A Mexican corporal and five soldiers were sent to retrieve the cannon. Andrew Ponton refused to give it back. The little cannon was buried in a peach orchard.

Next, a Mexican lieutenant with 150 mounted soldiers came to "take" the cannon. When the soldiers appeared on the west bank of the Guadalupe River, only 18 men were in Gonzales, but "The Old Eighteen" stood their ground.
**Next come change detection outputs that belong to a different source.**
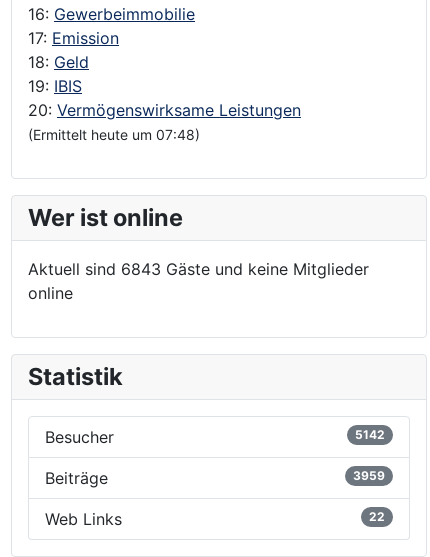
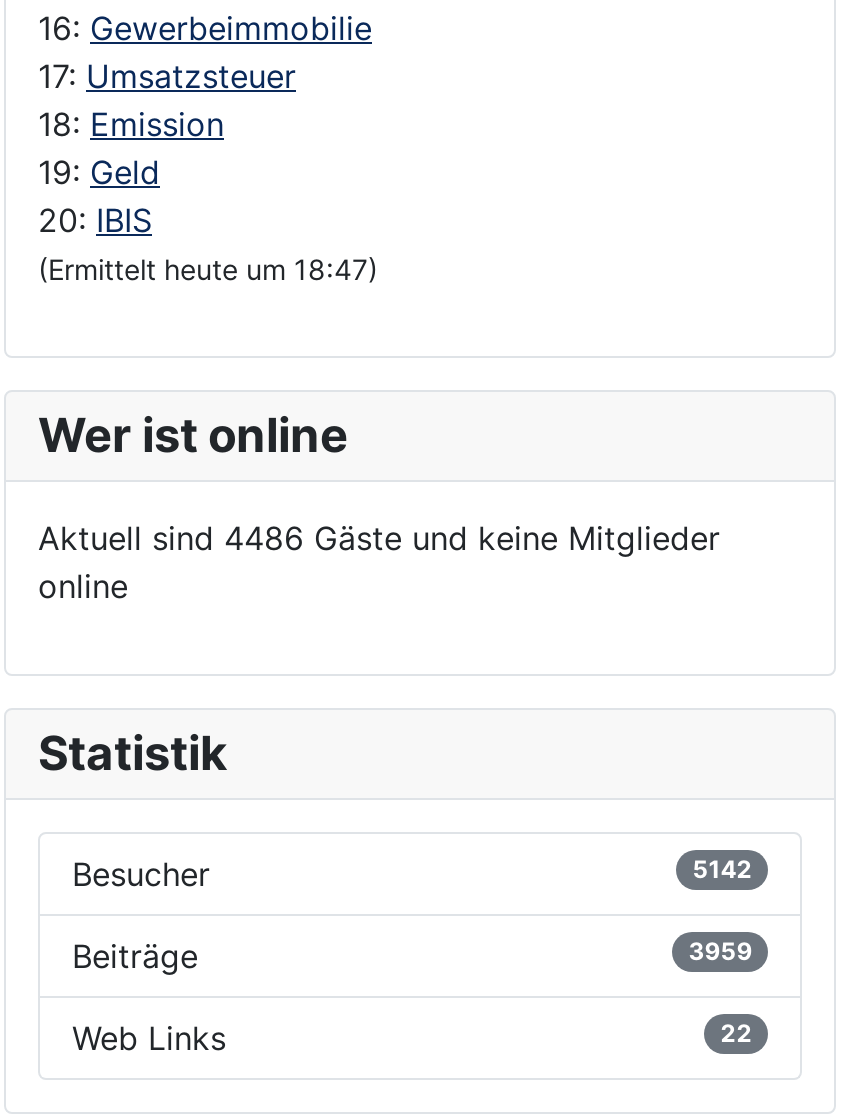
- 17: Emission
- 18: Geld
- 19: IBIS
- 20: Vermögenswirksame Leistungen
- (Ermittelt heute um 07:48)
+ 17: Umsatzsteuer
+ 18: Emission
+ 19: Geld
+ 20: IBIS
+ (Ermittelt heute um 18:47)

- Aktuell sind 6843 Gäste und keine Mitglieder
+ Aktuell sind 4486 Gäste und keine Mitglieder
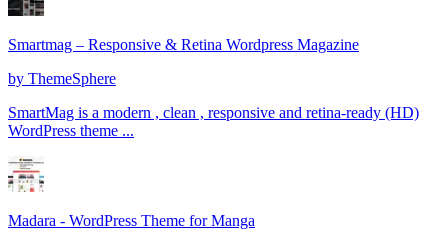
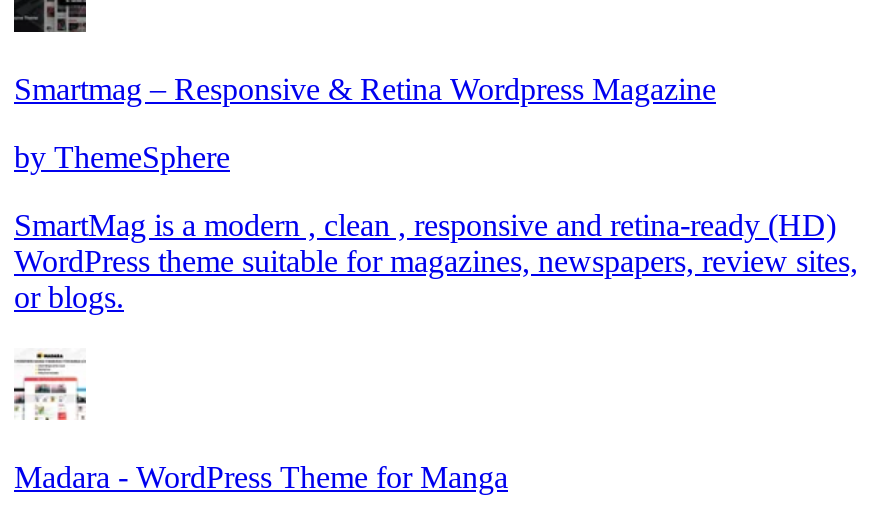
- WordPress theme ...
+ WordPress theme suitable for magazines, newspapers, review sites,
+ or blogs.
They hid the ferry and called for volunteers to reinforce their ranks.

Not to be deterred, the soldiers scouted upriver for a place to cross and spent the night (without crossing). Early morning on Oct. 2, 1935, the colonists crossed the river with the cannon, waving a flag that said, "Come and Take It." Almost immediately the cannon fired killing one of the Mexican soldiers. The rest of the lieutenant's men scattered and retreated.

Gonzales became known as "The Lexington of Texas" where the first shot was fired and the first Texas army of volunteers was formed in the fight for Texas Independence. Thus began the Texas Revolution. According to the Gonzales Memorial Museum we visited on our walk, the six-pound bronze cannon was again buried. No one knew where it was or, if they did, they weren't telling. In a flood years later, the original cannon was washed out of it's hiding place. You can see the replica and the original cannon in the museum.

If you make it to Gonzales, Texas, be sure to look around Gonzales Memorial Museum. There are a few surprises there you can ferret out on your own. It is a very small museum with no admission charge.

Art deco Gonzales Memorial Museum
The Immortal 32 Monument
Below is the main part of the inscription on the art deco monument above:




The wind displayed the flag beautifully!


"The Runaway Scrape" refers to the fleeing townspeople as Gonzales burns. The decision was made to burn down their city so the Mexicans could not pillage it and find anything to use in the war. The American soldiers, women and children fled from the pursuing armies, who wanted to kill them all, trying to make it to safety. It was springtime. There had been heavy rains which led to muddy conditions making travel hazardous.


Replica six-pounder cannon
Original bronze six-pounder cannon.
Other images from our Volksmarch in Gonzales...
The county courthouse
Butterflies in the sun
Randle-Rather Building
Stately homes. (We wondered where the money came from to have a town filled with such grandeur.)




The house below is built in the dog-run style. Kitchen space is on the right of the dog run and sleeping quarters are on the left of the dog run. Dogs slept in the open-air center to scare away raiders and thieves.

Dog-run cabin known as the "Eggleston House."


The following photo brings back childhood memories from southern California.

Anyone remember getting fuel and full-service at Mobil?
Whoever owned this was a grand citizen indeed!
Our walk ended back at the Old Jail Museum where we found the Escape Pod patiently waiting for us. Our weather was gorgeous, maybe even a little warm.

We took a break between our two walks to have lunch in Gonzales at a new restaurant with a very limited menu: chicken wings with choice of sauce, cheeseburger, chicken burger, club sandwich, BLT, jalapeno poppers and a couple of other appetizers. Know this, if you try to eat in a small town in Texas on a Sunday not much is open!

Today's walks = one 10K + one 5K for a total of 15K (9.3 miles). With that, we drove off into a gorgeous sunset on our way back to San Antonio on US 90.

Travel Bug out.




1 comment:

  1. Really nice tour of Gonzales. Liked Palmetto yesterday too. I haven't made it there myself but it's on the list.